The present invention makes use of oxygen-ion conductive solids to prepare high pressure oxygen

electrochemically. It has long been known that various solids such as zirconia, ceria, and bismuth-oxide will conduct oxygen ions when subjected to an electrical potential gradient across such solid oxides but will remain electronic insulators. Furthermore, some of these materials possess high strength.

Oxygen-ion conductive solids are currently used in numerous practical devices for power generation, oxygen partial pressure measurement and oxygen separation. In U.S. Patent 4,725,346 an oxygen delivery device is disclosed. The specification of that patent is incorporated herein by reference.
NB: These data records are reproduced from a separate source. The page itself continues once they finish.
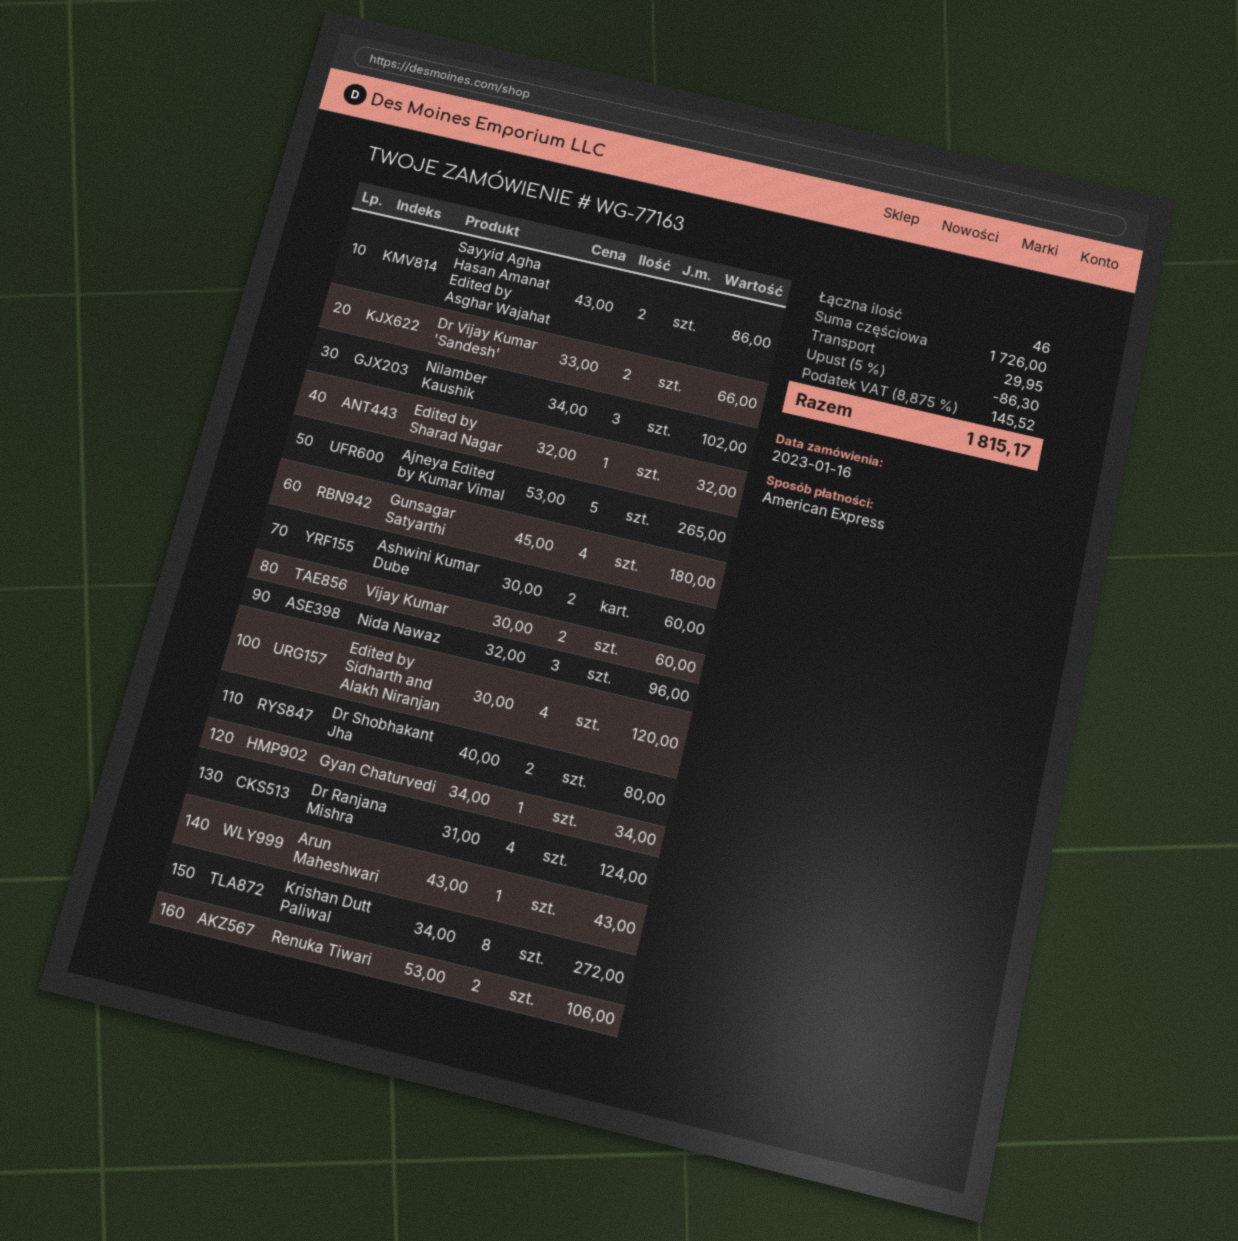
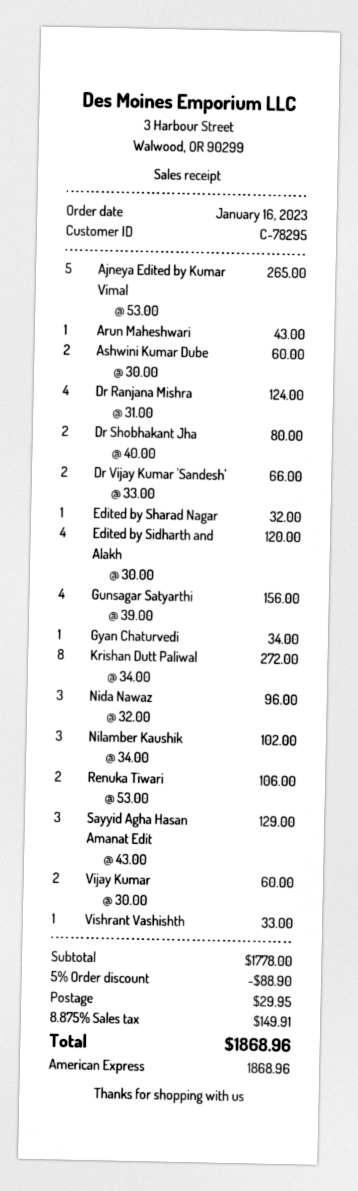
Sayyid Agha Hasan Amanat Edited by Asghar Wajahat: 2 x 43.00 = 86.00 -> 3 x 43.00 = 129.00
Gunsagar Satyarthi: 4 x 45.00 = 180.00 -> 4 x 39.00 = 156.00
Vishrant Vashishth: none -> 1 x 33.00 = 33.00
subtotal: 1726.00 -> 1778.00
discount: 5% = 86.30 -> 5% = 88.90
tax: 8.875% = 145.52 -> 8.875% = 149.91
total: 1815.17 -> 1868.96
An understanding of oxygen-ion transport in certain metal oxides may be facilitated by considering an ion-conductive solid that separates oxygen at two

different partial pressures which has a porous electronic conductor that is in contact with opposed surfaces of such ionic conductor at the gas-solid interfaces. This

situation is depicted schematically in FIG. 1, which is an electrochemical cell. The ion conductive solid is the electrolyte and the electronic conductors are the

electrodes. The half reactions occurring at each

interface are:

02 + 4e- → 20= Interface 1

20= → O2 + 4e- Interface 2

The net chemical potential at each interface is the sum of the chemical potentials of the individual species at that interface. The electrolyte will conduct oxygen in order to move the system toward a state of equilibrium.
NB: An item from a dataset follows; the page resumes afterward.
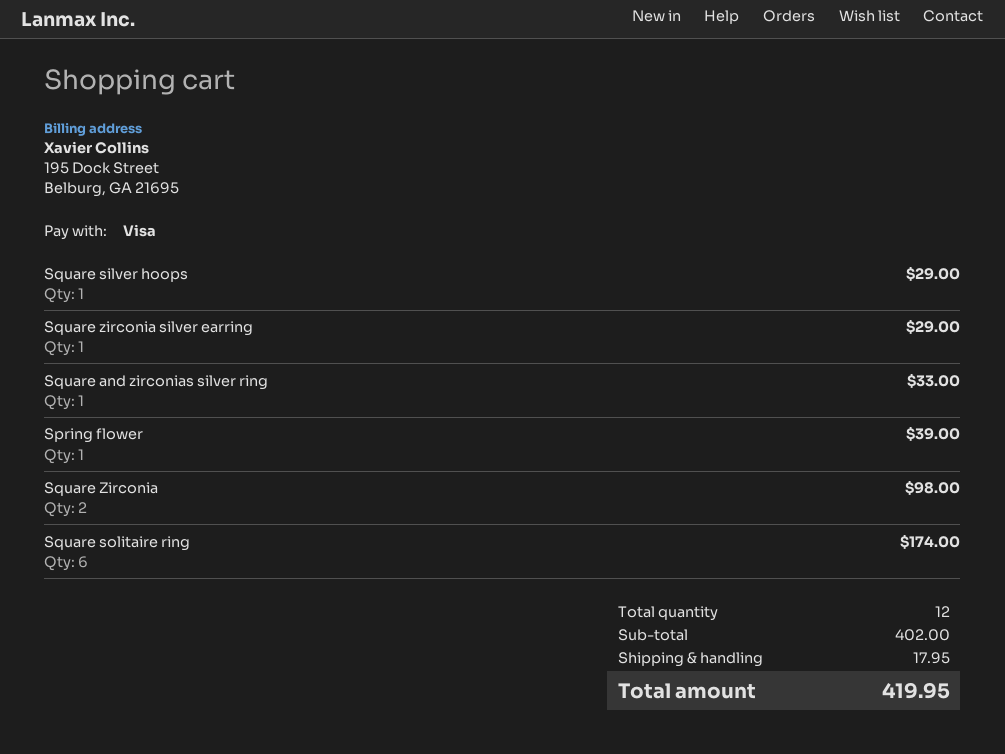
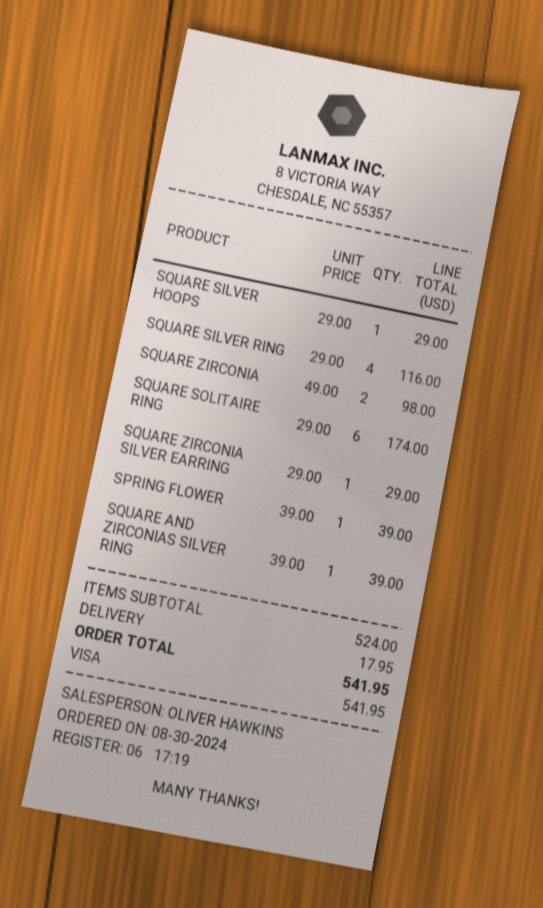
Square and zirconias silver ring: 1 for 33.00 -> 1 for 39.00
SQUARE SILVER RING: none -> 4 for 116.00
subtotal: 402.00 -> 524.00
total: 419.95 -> 541.95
Equilibrium is achieved when the net chemical potential difference between reactants at one interface and products at the other interface, P, each times their stoichiometric coefficient, is zero. This is expressed mathematically by the following expression,

∑viμi = 0

2μe,1 + μo ,1 = 2μe,2 + μo ,2 The net chemical potential difference of oxygen between interfaces 1 and 2 can be affected by controlling the electronic potential difference of electrons between interfaces 1 and 2. The chemical potential of oxygen at a gas-solid interface is direct function of oxygen partial pressure in the gas. Therefore, the oxygen partial pressure difference in the gas phase at the two interfaces can be affected by controlling the electronic potential difference. Description of the Drawings

FIG. 1 is a schematic illustration of oxygen transport through an oxygen-ion conductive electrolyte; FIG. 2 is a cross-sectional view of a solid state oxygen compressor illustrating one embodiment of the invention;

FIG. 3 is a graphical illustration of the rate of oxygen pressure increase achieved by the compressor illustrated in FIG. 2;

FIG. 4 is a cross-sectional view of a solid state compressor similar to that illustrated in FIG. 2 which includes a heater internal to the high pressure chamber;

FIG. 5 is a graphical illustration of the rate of oxygen pressure increase achieved by the compressor illustrated in FIG. 4;

FIG. 6 is a cross-sectional view of a solid state compressor similar to that illustrated in FIG. 2 in which dead volume has been minimized and illustrates another embodiment of the invention;

FIG. 6A is an enlarged sectional view of the end of the solid state compressor shown in Figure 6; and

FIG. 7 is graphical illustration of the rate of oxygen pressure increase achieved by the compressor illustrated in FIG. 6.

Description of Invention

An oxygen compressor utilizing a solid state oxygen ion transport membrane which transports oxygen ions when subjected to a voltage differential is disclosed.

Particularly useful oxygen ion transport membranes are ceramic metal oxides such as zirconia, ceria, hafnia, bismuth oxide and the like. Such electrolytes are

disclosed and described in U.S. Patent 4,725,346 infra, the description thereof being incorporated herein by reference.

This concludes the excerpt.